WHAT TO DO:
An exact repetition of the data below, without images, is the expected answer.

Source data

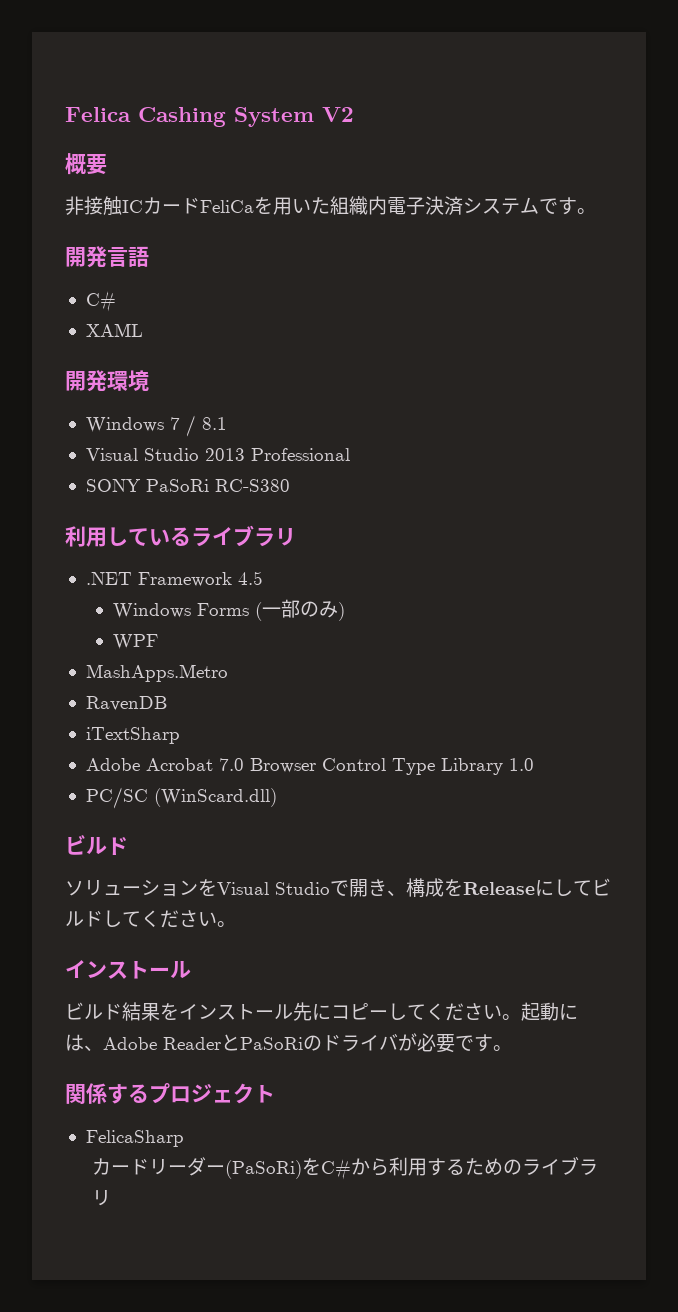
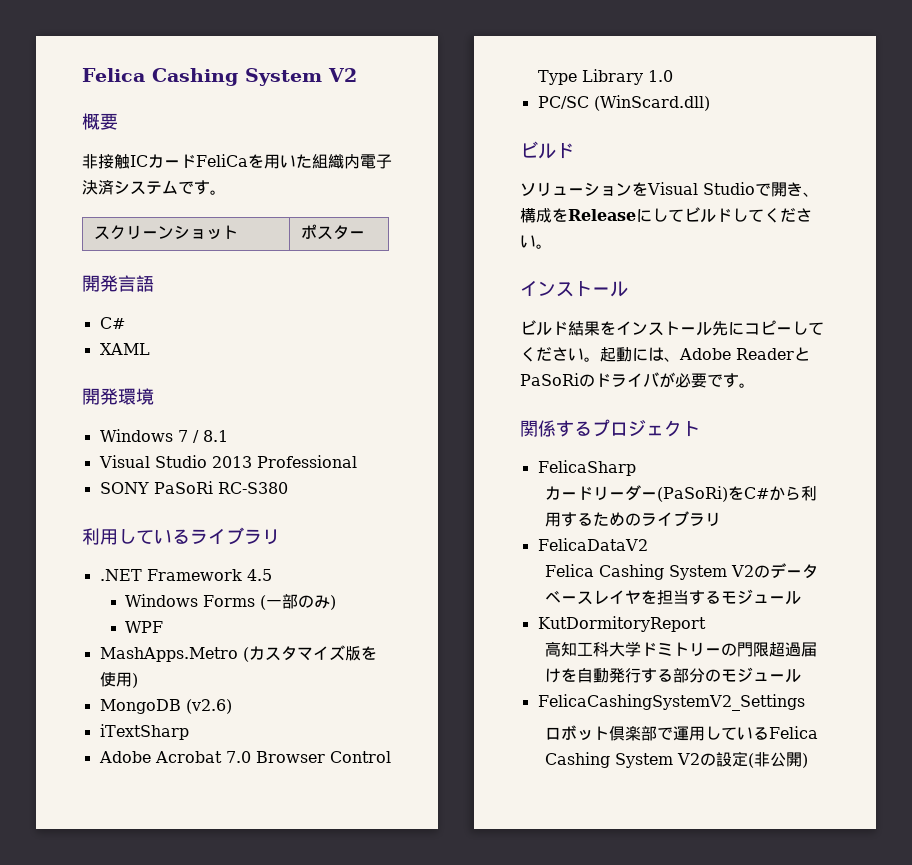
(596, 211) none -> [93,225,238,240] [300,224,365,240] // スクリーンショット | ポスター
[85,696,167,711] // RavenDB -> [242,645,377,662] [99,672,138,688] [99,699,232,714] (カスタマイズ版を使用) // MongoDB (v2.6)
(112, 1198) none -> [537,538,648,551] [545,563,819,580] [545,589,802,605] [537,616,706,632] [545,641,818,657] [545,667,802,683] [537,694,805,711] [545,725,819,741] [545,751,809,768] // FelicaDataV2 // Felica Cashing System V2のデータベースレイヤを担当するモジュール // KutDormitoryReport // 高知工科大学ドミトリーの門限超過届けを自動発行する部分のモジュール // FelicaCashingSystemV2_Settings // ロボット倶楽部で運用しているFelica Cashing System V2の設定(非公開)

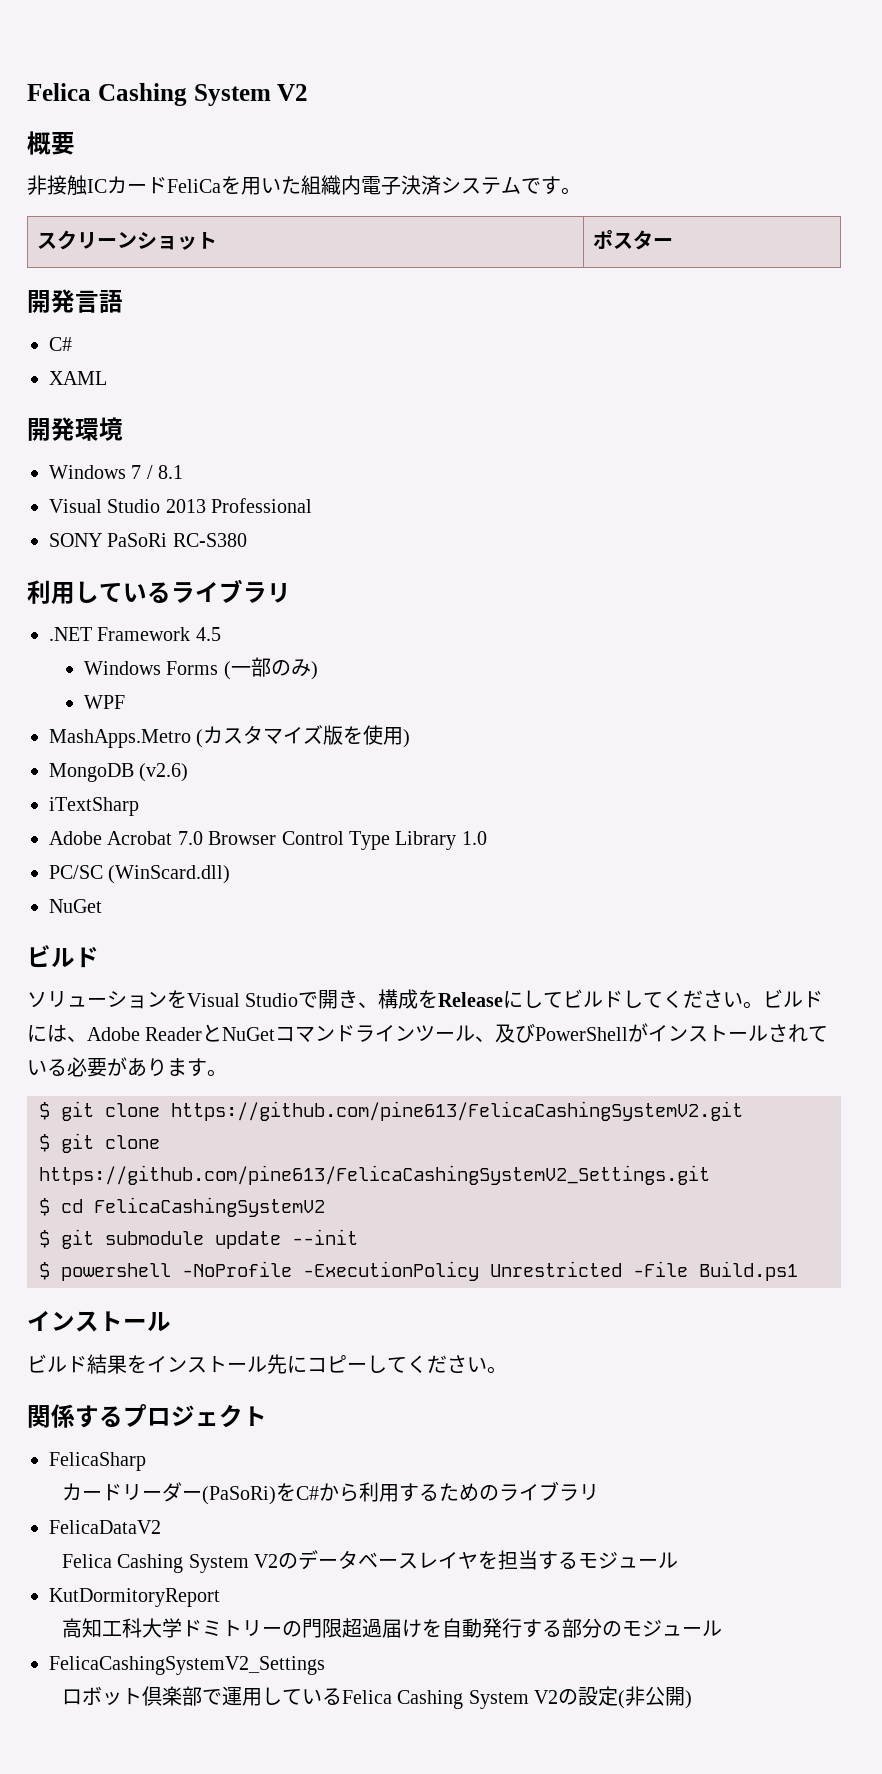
(710, 103) none -> [49,899,102,913] // NuGet
(552, 246) none -> [763,989,824,1008] [27,1023,829,1043] [27,1057,227,1077] [39,1101,743,1121] [39,1133,160,1153] [39,1165,710,1185] [39,1197,325,1217] [39,1229,358,1249] [39,1261,798,1281] ビルドには、Adobe ReaderとNuGetコマンドラインツール、及びPowerShellがインストールされている必要があります。 // $ git clone https://github.com/pine613/FelicaCashingSystemV2.git // $ git clone https://github.com/pine613/FelicaCashingSystemV2_Settings.git // $ cd FelicaCashingSystemV2 // $ git submodule update --init // $ powershell -NoProfile -ExecutionPolicy Unrestricted -File Build.ps1
[600,347,810,362] [520,372,755,388] 起動には、Adobe ReaderとPaSoRiのドライバが必要です。 -> (507, 1370) none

REPLY:
(596, 211) none -> [93,225,238,240] [300,224,365,240] // スクリーンショット | ポスター
[85,696,167,711] // RavenDB -> [242,645,377,662] [99,672,138,688] [99,699,232,714] (カスタマイズ版を使用) // MongoDB (v2.6)
(112, 1198) none -> [537,538,648,551] [545,563,819,580] [545,589,802,605] [537,616,706,632] [545,641,818,657] [545,667,802,683] [537,694,805,711] [545,725,819,741] [545,751,809,768] // FelicaDataV2 // Felica Cashing System V2のデータベースレイヤを担当するモジュール // KutDormitoryReport // 高知工科大学ドミトリーの門限超過届けを自動発行する部分のモジュール // FelicaCashingSystemV2_Settings // ロボット倶楽部で運用しているFelica Cashing System V2の設定(非公開)

(710, 103) none -> [49,899,102,913] // NuGet
(552, 246) none -> [763,989,824,1008] [27,1023,829,1043] [27,1057,227,1077] [39,1101,743,1121] [39,1133,160,1153] [39,1165,710,1185] [39,1197,325,1217] [39,1229,358,1249] [39,1261,798,1281] ビルドには、Adobe ReaderとNuGetコマンドラインツール、及びPowerShellがインストールされている必要があります。 // $ git clone https://github.com/pine613/FelicaCashingSystemV2.git // $ git clone https://github.com/pine613/FelicaCashingSystemV2_Settings.git // $ cd FelicaCashingSystemV2 // $ git submodule update --init // $ powershell -NoProfile -ExecutionPolicy Unrestricted -File Build.ps1
[600,347,810,362] [520,372,755,388] 起動には、Adobe ReaderとPaSoRiのドライバが必要です。 -> (507, 1370) none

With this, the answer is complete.